In 1993, lures from two commercial distributors again failed. Analysis followed by synthesis and screening of trace contaminants revealed a second antagonist, 5-decyn-1-yl acetate (Millar & Rice 1996). Again, this component was present in trace amounts, but it had very significant effects on lure performance. Finally, in 1996, a third failure of commercial lures occurred. Analysis determined that this pheromone, although of high chemical purity overall (>98%), was again contaminated with small amounts of E6-10Ac.
There are several points which can be drawn from this. First, if pheromone products are not reliable, their use will decline, and all the work invested in their development will be wasted. Second, synthetic pheromones used for monitoring lures, particularly for pheromones with histories of problems, should be field tested before marketing.
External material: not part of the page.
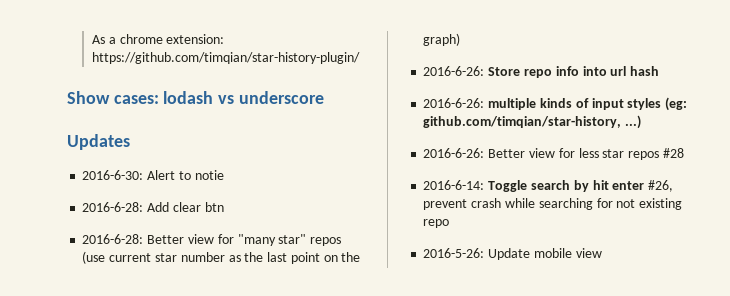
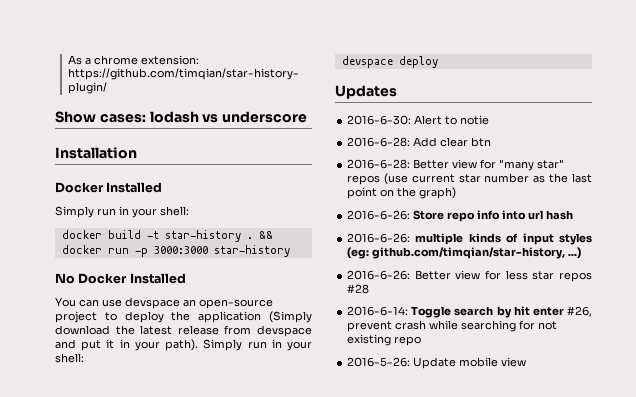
(324, 97) none -> [55,147,137,159] [55,182,163,193] [55,206,189,218] [61,230,273,242] [61,245,290,257] [55,273,186,284] [55,297,273,309] [55,311,312,323] [55,325,312,337] [55,339,313,351] [55,353,84,363] [341,56,438,68] // Installation // Docker Installed // Simply run in your shell: // docker build -t star-history . && docker run -p 3000:3000 star-history // No Docker Installed // You can use devspace an open-source project to deploy the application (Simply download the latest release from devspace and put it in your path). Simply run in your shell: // devspace deploy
Third, pheromone purity may be critical for efficacy, but the level of purity required will vary depending on the nature of the impurities and the insect species. Overall, researchers must be realistic with regard to the quality of pheromones which can be economically produced. However, simple precautions such as efficacy testing will be beneficial to both distributors (in terms of maintaining their markets) and to the continued development of pheromone technology.
Carob moth, Ectomyelois ceratoniae
Carob moth is the major pest of dates in California, and it is a pest of dates and almonds in other countries. The pheromone of the carob moth consists of an 8:1:1 blend of Z9,E11,13-14Ald, Z9,E11-14Ald, and Z9-14Ald (Baker et al. 1989). However, the major triene aldehyde readily degrades in light and air, making it difficult to work with, and is of questionable reliability for extended periods as a trap bait, particularly under the harsh conditions in California date gardens. The degradation problem has been addressed in two ways. First, a pheromone mimic (Z7,E9,11-dodecatrienyl formate) was developed, in which a formate ester replaced the aldehyde function. This compound proved to be as good or better as a trap bait than the synthetic pheromone blend (Todd et al. 1992).
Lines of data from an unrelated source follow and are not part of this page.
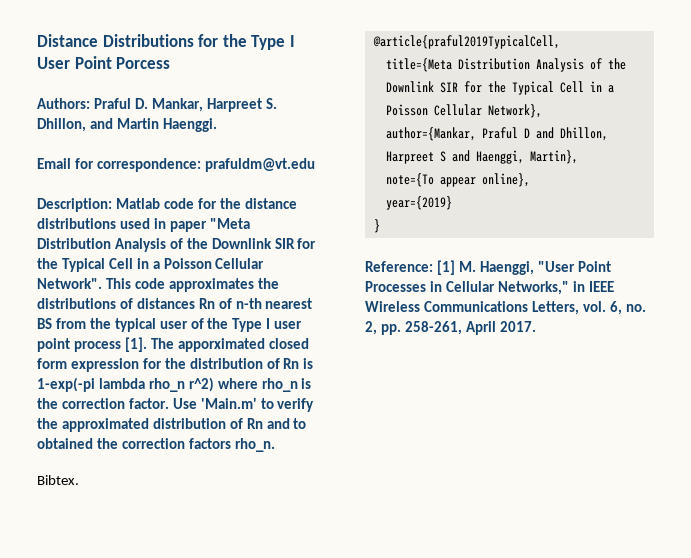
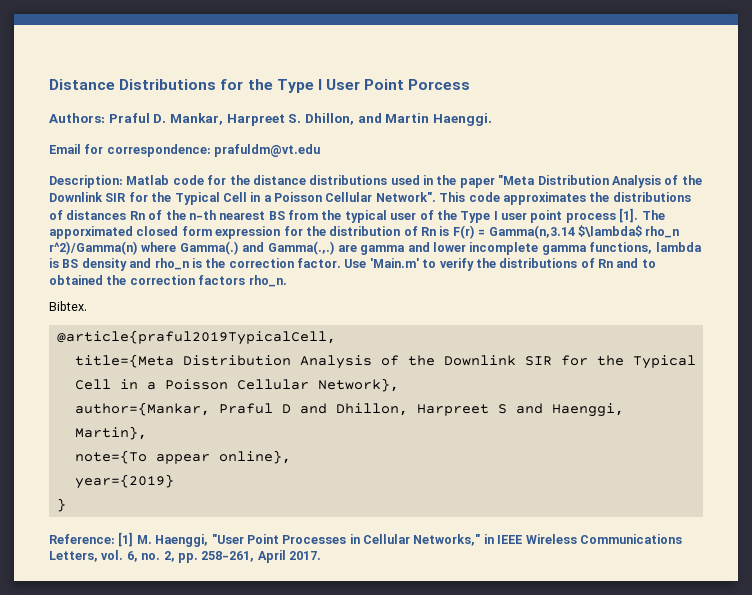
(166, 223) none -> [436,175,457,185] the
(232, 303) none -> [165,210,186,220] the
[37,377,258,392] 1-exp(-pi lambda rho_n r^2) where -> [452,225,680,239] [49,241,702,255] [49,258,152,271] F(r) = Gamma(n,3.14 $\lambda$ rho_n r^2)/Gamma(n) where Gamma(.) and Gamma(.,.) are gamma and lower incomplete gamma functions, lambda is BS density and
[61,418,226,432] approximated distribution -> [499,258,578,268] distributions

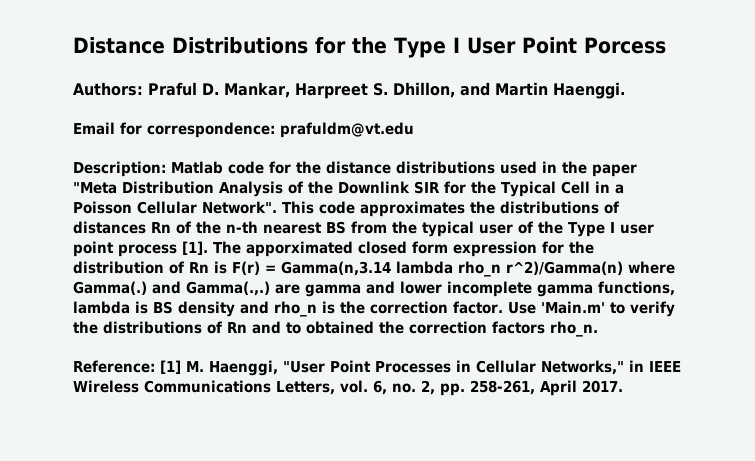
[577,225,642,237] $\lambda$ -> [396,261,453,274] lambda
[49,301,87,311] [56,330,336,345] [74,354,696,369] [74,378,399,392] [74,402,624,417] [74,426,147,440] [74,450,291,464] [74,474,174,489] [56,498,66,512] // Bibtex. // @article{praful2019TypicalCell, // title={Meta Distribution Analysis of the Downlink SIR for the Typical Cell in a Poisson Cellular Network}, // author={Mankar, Praful D and Dhillon, Harpreet S and Haenggi, Martin}, // note={To appear online}, // year={2019} // } -> (598, 329) none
Second, we conducted screening trials with a number of antioxidants and UV stabilizers (Figure 1) with interesting results. First, the best stabilizers of the pheromone mimic proved to be carbon black, Topanol CA® (a cocondensate of 3-methyl-6-t-butylphenol and crotonaldehyde; ICI Americas), and N,N'-diphenyl-1,4-phenylenediamine (data not shown). The latter compound had to be formulated in polyethylene glycol instead of the lauryl acetate diluent used with the other compounds because of solubility problems. Butylated hydroxytoluene (BHT), butylated hydroxyanisole (BHA, Sustane IF®), and alpha-tocopherol, all of which have been used extensively in pheromone formulations, gave intermediate or poor results. The results with carbon black were particularly surprising. This compound is thought to act by physically blocking incident radiation, but its excellent efficacy suggests that it may also have another mode of action.
Figure 1 Carob moth pheromone remaining in plastic vials with different stabilizers after aging in sunlight for 13 days (lauryl acetate carrier)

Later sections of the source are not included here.